Assigned task >> Return every line in the entries below where the word "head" shows up.

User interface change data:
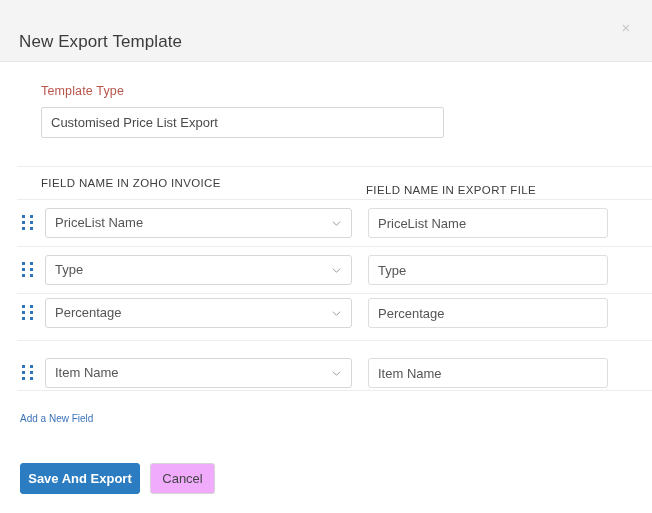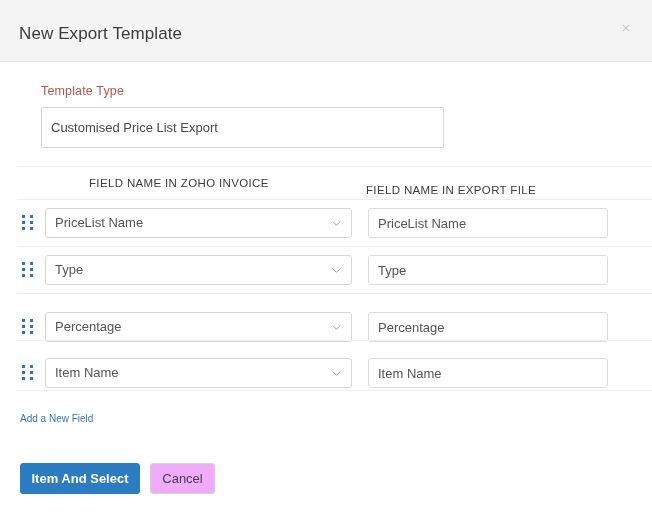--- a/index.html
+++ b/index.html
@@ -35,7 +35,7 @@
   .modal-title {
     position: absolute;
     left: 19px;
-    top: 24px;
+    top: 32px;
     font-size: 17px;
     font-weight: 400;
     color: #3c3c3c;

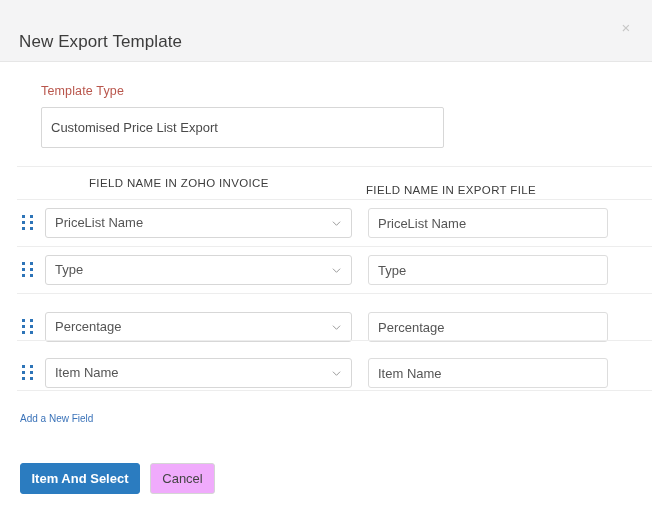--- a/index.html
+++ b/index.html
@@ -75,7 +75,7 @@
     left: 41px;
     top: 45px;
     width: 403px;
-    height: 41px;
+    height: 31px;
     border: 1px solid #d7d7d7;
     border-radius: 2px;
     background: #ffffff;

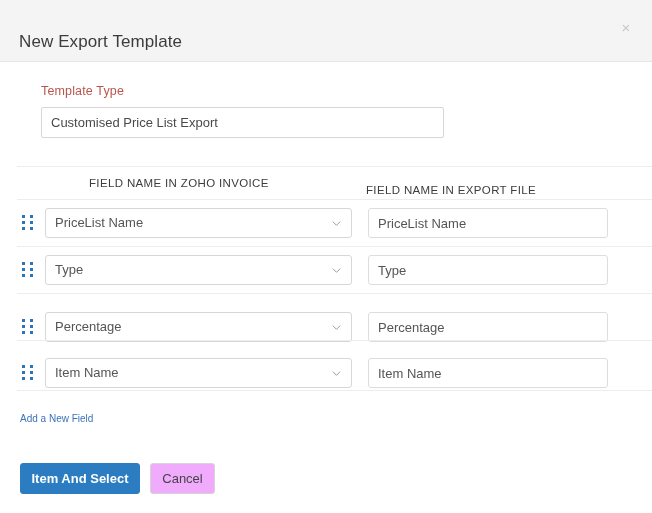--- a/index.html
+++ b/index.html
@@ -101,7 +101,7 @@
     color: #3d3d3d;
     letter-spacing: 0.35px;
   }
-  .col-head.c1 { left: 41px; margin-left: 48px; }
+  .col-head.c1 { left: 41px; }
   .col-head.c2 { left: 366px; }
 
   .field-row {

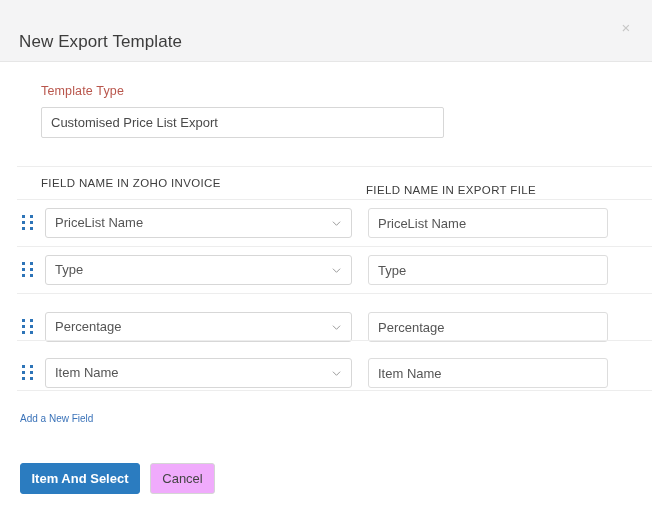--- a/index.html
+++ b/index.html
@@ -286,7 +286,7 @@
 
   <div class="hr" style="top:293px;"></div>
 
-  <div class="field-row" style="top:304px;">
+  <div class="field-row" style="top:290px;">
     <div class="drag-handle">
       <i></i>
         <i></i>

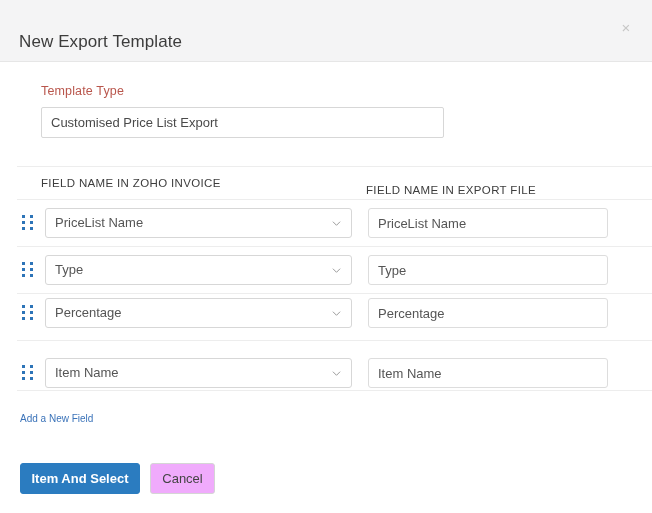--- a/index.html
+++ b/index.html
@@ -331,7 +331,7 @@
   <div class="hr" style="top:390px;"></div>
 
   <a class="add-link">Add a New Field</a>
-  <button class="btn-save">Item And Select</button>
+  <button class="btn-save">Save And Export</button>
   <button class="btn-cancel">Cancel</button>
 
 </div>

Your response >>
-  .col-head.c1 { left: 41px; margin-left: 48px; }
+  .col-head.c1 { left: 41px; }
   .col-head.c2 { left: 366px; }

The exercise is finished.